Nos. 99-80353; 02-80761—Gerald E. Rosen, Chief District Judge;
Lawrence P. Zatkoff, District Judge.
Submitted: March 13, 2009
Decided and Filed: June 24, 2009
Before: MARTIN and GILMAN, Circuit Judges; ZOUHARY, District Judge.
RONALD LEE GILMAN, Circuit Judge. Mark Arhebamen, also known as McMaine Allen O’Georgia, pled guilty in 2001 to one count of aiding and assisting in the preparation of a false federal income tax return. He received a sentence of 21 months of imprisonment plus one year of supervised release. This court affirmed his conviction and sentence, but the Supreme Court remanded the case in 2005 for resentencing in light of United States v. Booker, 543 U.S. 220 (2005). The district court reimposed the same sentence.
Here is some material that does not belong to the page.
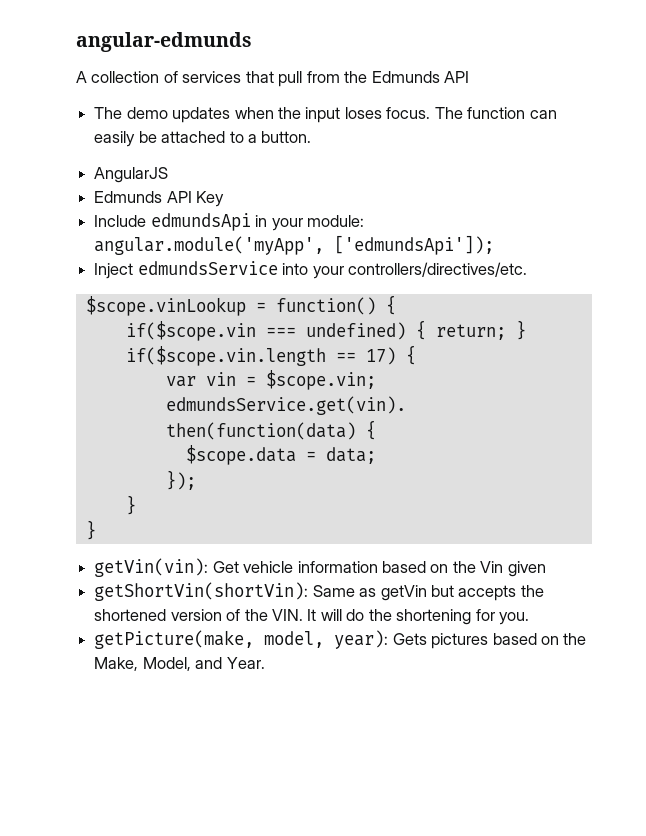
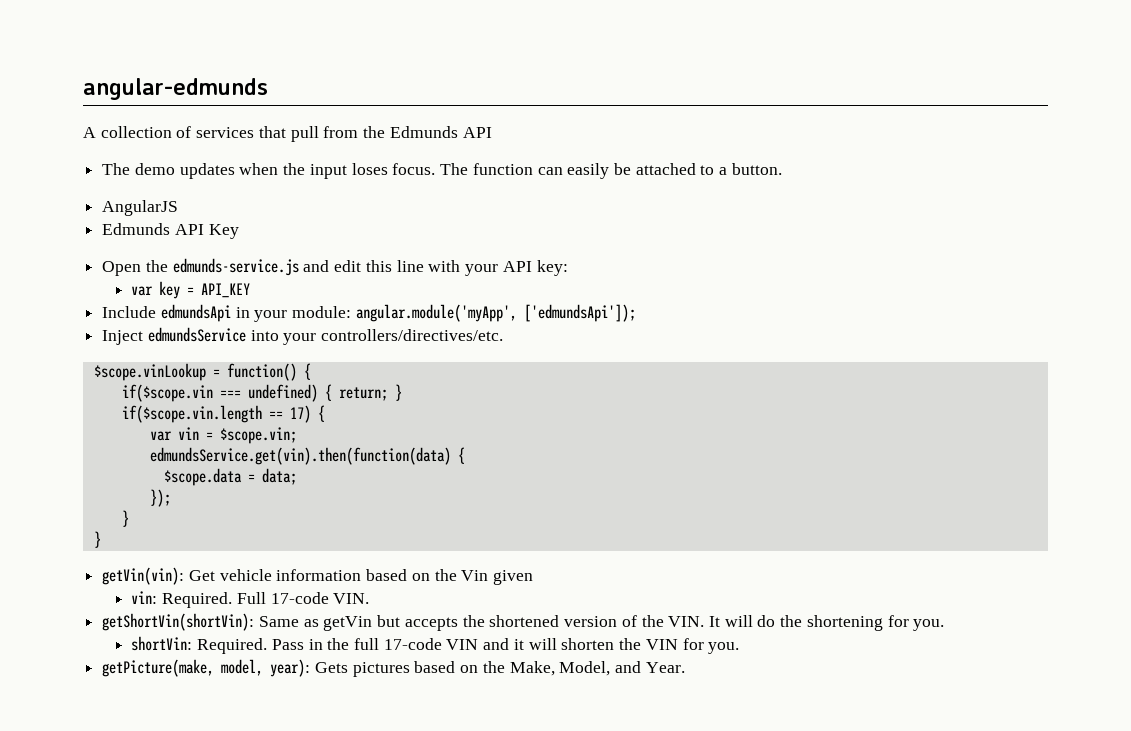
(225, 199) none -> [102,258,568,276] [131,281,251,299] // Open the edmunds-service.js and edit this line with your API key: // var key = API_KEY
(546, 569) none -> [131,591,370,608] // vin: Required. Full 17-code VIN.
(530, 618) none -> [131,636,740,654] // shortVin: Required. Pass in the full 17-code VIN and it will shorten the VIN for you.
While the appeal of his conviction and sentence was pending, Arhebamen was prosecuted separately for conduct that occurred during the false-tax-return proceedings. The new charges were for failure to appear at sentencing, making false claims of United States citizenship, corruptly endeavoring to obstruct justice by lying to the Probation Office, and making false statements to judicial officials. Arhebamen was tried before a jury in 2003 on these new charges and was convicted on all counts. After applying six different upward departures under the United States Sentencing Guidelines, the district court sentenced Arhebamen to 152 months of imprisonment and to four years of supervised release. This court affirmed Arhebamen’s conviction, but remanded for resentencing pursuant to Booker. The district court again imposed the 152-month sentence and the four-year term of supervised release.
Arhebamen now appeals both sentences. For the reasons set forth below, we VACATE the sentences and REMAND the cases to the district court for resentencing consistent with this opinion.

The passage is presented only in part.